I did a minuscule amount of writing in high-school and maybe a poem or two in my twenties. I didn't really allow myself to become that writer. An Author. In my forties, I hit the ground running and cranked out as much material as I could for a few years and learned to self publish it. I've experienced the good and bad of having others edit and of self editing with software. All along the way I am a creative-in-learning. I plan to be in-learning and experimenting with my passion until i am physically unable to do so. I write because I am possessed to do so and I am walking dead when I am not creating. I've created a healthy addiction. I do say so myself.
Who are your favorite authors to read? What is your favorite genre to read. Who Inspires you in your writings?
Besides the multi-author series's above, I've also enjoyed Stephen King most of my reading life. Bruce Lee is also a human I admire, he has written works and his overall life philosophy is an inspiration as well. I have a memory of getting my hands on some of my Dad's Louis L'Amour books and Longarm books way before I should have. Such is life. They were bawdy adventures for a youngster to explore the rougher sides of adulthood. At least the author's wild west version. The Sharp's series. Clive Cussler writes great adventures as well.
What inspires my writings? A blend of all that my observing nature takes in, combined with a desire to take the reader on adventures, help them feel the good and bad emotions of a thriller, and help them escape their version of the grind. If you pick up a C.M. Halstead story and can't put it down, then we both have a win. Enjoy.
Tell us a little about your latest book?
Latest release hit Amazon and distribution networks this past August. HBD (Here Be Dragons) is a culmination of three different NaNoWriMo writing sessions. If you are unfamiliar with NaNoWriMo it is a support structure for authors. I utilized it to learn to crank out words. 50,000 words in 30 days is the goal. I've succeeded more than I haven't. Three, 50,000 word rough drafts were whittled down to about 130,000 words while combining them into one story. There is still a little fluff and opinion, overall I am happy with the results.

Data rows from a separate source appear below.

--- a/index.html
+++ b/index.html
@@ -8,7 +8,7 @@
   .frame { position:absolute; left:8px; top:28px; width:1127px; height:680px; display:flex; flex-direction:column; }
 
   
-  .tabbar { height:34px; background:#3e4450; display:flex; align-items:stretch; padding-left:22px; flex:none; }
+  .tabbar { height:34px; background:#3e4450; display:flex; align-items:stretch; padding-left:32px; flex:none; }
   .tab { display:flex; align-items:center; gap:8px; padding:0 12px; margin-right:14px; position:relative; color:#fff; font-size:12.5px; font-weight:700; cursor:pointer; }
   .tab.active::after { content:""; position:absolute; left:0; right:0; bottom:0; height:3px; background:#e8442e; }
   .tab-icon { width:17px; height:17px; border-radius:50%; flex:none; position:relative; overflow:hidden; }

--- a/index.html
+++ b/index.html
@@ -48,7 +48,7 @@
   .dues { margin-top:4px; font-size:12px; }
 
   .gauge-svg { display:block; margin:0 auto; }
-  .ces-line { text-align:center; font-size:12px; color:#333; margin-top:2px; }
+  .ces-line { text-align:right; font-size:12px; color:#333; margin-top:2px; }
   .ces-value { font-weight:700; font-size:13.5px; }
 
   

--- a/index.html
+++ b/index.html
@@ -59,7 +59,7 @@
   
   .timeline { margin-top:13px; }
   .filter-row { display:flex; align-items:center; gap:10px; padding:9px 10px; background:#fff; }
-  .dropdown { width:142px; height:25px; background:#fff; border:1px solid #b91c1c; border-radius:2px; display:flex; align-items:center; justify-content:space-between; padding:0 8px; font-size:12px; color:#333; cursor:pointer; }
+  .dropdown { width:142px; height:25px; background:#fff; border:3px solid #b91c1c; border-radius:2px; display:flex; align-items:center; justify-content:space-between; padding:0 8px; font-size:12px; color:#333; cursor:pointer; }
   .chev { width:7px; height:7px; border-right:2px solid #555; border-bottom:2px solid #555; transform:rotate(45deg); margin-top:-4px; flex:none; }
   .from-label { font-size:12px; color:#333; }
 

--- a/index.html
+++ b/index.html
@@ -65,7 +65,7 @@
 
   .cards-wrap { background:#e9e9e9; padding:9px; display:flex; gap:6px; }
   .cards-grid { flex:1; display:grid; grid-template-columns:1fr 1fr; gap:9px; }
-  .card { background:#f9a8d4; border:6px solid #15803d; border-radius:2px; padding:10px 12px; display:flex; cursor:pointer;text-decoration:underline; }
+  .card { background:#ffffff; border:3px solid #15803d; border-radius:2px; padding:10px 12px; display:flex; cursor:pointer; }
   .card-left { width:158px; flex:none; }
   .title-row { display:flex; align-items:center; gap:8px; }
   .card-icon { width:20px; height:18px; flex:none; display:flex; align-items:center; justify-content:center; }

HBD (Here Be Dragons) is NOT a tale of medieval influence and proportions, other than it being the source of the working title, Here Be Dragons. On maps of old, there often existed sections of the hand written maps that had not been explored, either on that trip or at all by the country funding the boat and or expeditions. In these areas the map makers would write and draw, pictures of mermaids, dragons, and other mystical creatures or the words, Here Be Dragons written to represent areas to NOT be explored. Off limits. Things of danger lie here. Or really, we just don't want you to know.
HBD (Here Be Dragons) by C.M. Halstead is a thriller taking place in present day USA.

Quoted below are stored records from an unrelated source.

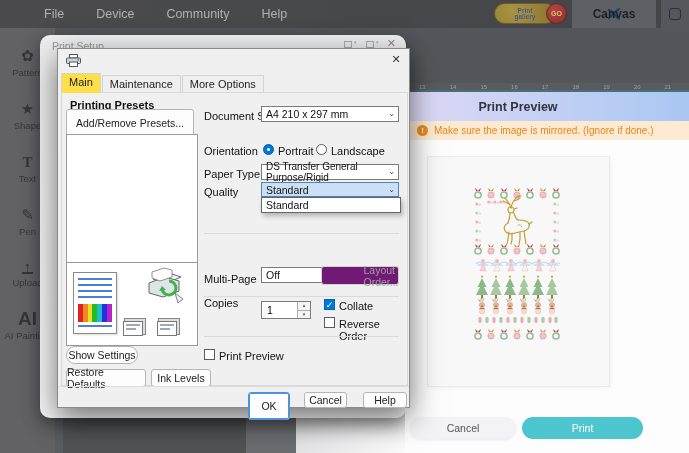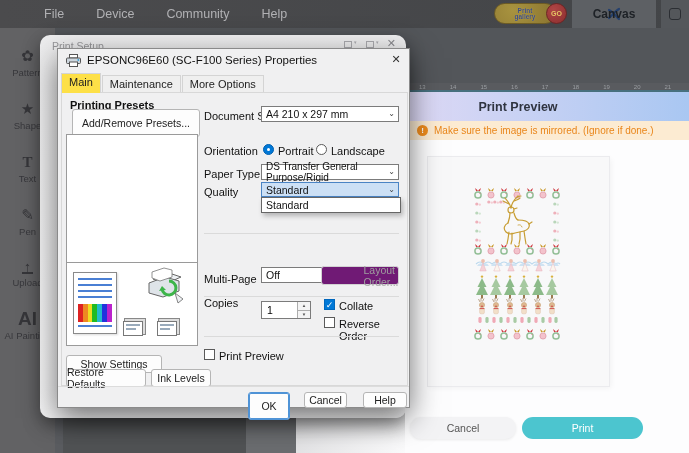--- a/index.html
+++ b/index.html
@@ -372,7 +372,6 @@
         <rect x="3.5" y="8" width="8" height="4.5" fill="#fff" stroke="#555"></rect>
         <circle cx="12.3" cy="6" r="0.9" fill="#3aa3d6"></circle>
       </svg>
-      <span class="txt">EPSONC96E60 (SC-F100 Series) Properties</span>
     </div>
     <div class="dlg-close">✕</div>
 

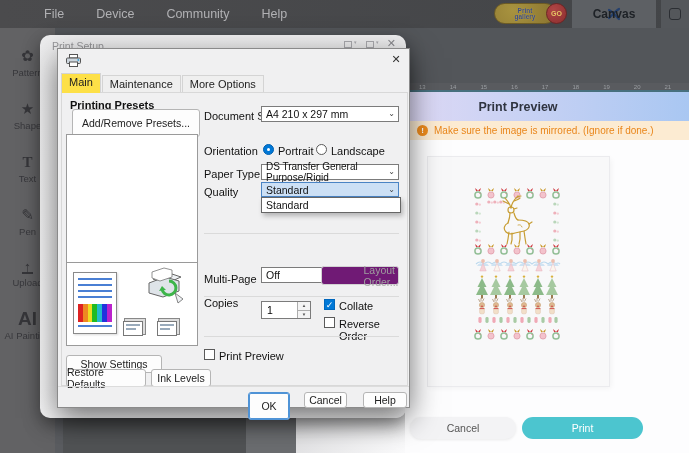--- a/index.html
+++ b/index.html
@@ -383,7 +383,7 @@
     <div class="pane"></div>
 
     <div class="lbl b" style="left:12px;top:50px;">Printing Presets</div>
-    <div class="btn" style="left:14px;top:60px;width:128px;height:28px;">Add/Remove Presets...</div>
+    <div class="btn" style="left:8px;top:60px;width:128px;height:28px;">Add/Remove Presets...</div>
     <div class="listbox" style="left:8px;top:85px;width:132px;height:129px;"></div>
     <div class="listbox" style="left:8px;top:213px;width:132px;height:84px;">
       <div class="doc-thumb">

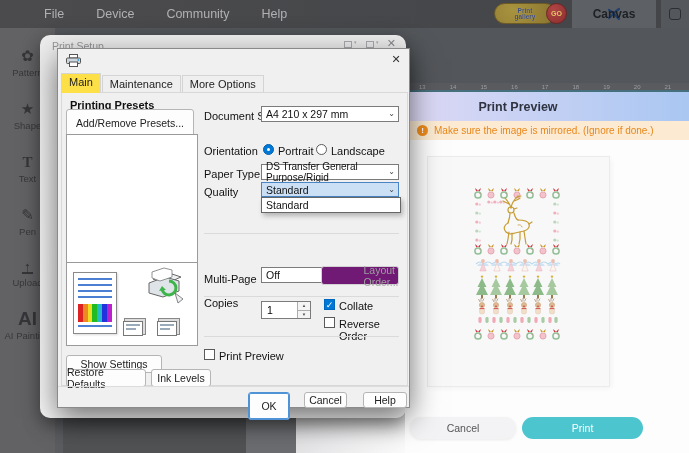--- a/index.html
+++ b/index.html
@@ -408,7 +408,7 @@
           <i style="width:10px;"></i>
         </div>
     </div>
-    <div class="btn" style="left:8px;top:306px;width:96px;height:18px;">Show Settings</div>
+    <div class="btn" style="left:8px;top:297px;width:72px;height:18px;border-radius:9px;">Show Settings</div>
     <div class="btn" style="left:8px;top:320px;width:80px;height:18px;">Restore Defaults</div>
     <div class="btn" style="left:93px;top:320px;width:60px;height:18px;">Ink Levels</div>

Book Blurb: Marty Roberts has an opportunity to save the world, not from itself, but from the humans that dominate it. He sits, thinking. Determined to find a solution, no idea how lost he is.
Agent Joanne Clay urgently moves forward in her career, hell-bent on making her reputation and moving on from her family’s. She, a new generation of FBI agent.
Enter a clandestine agency, a psycho or three and the race for power gets violent. A whodunit, full of power and personal struggles. Who will prevail, the young, FBI-backed agent or Marty Roberts, alone and on mission?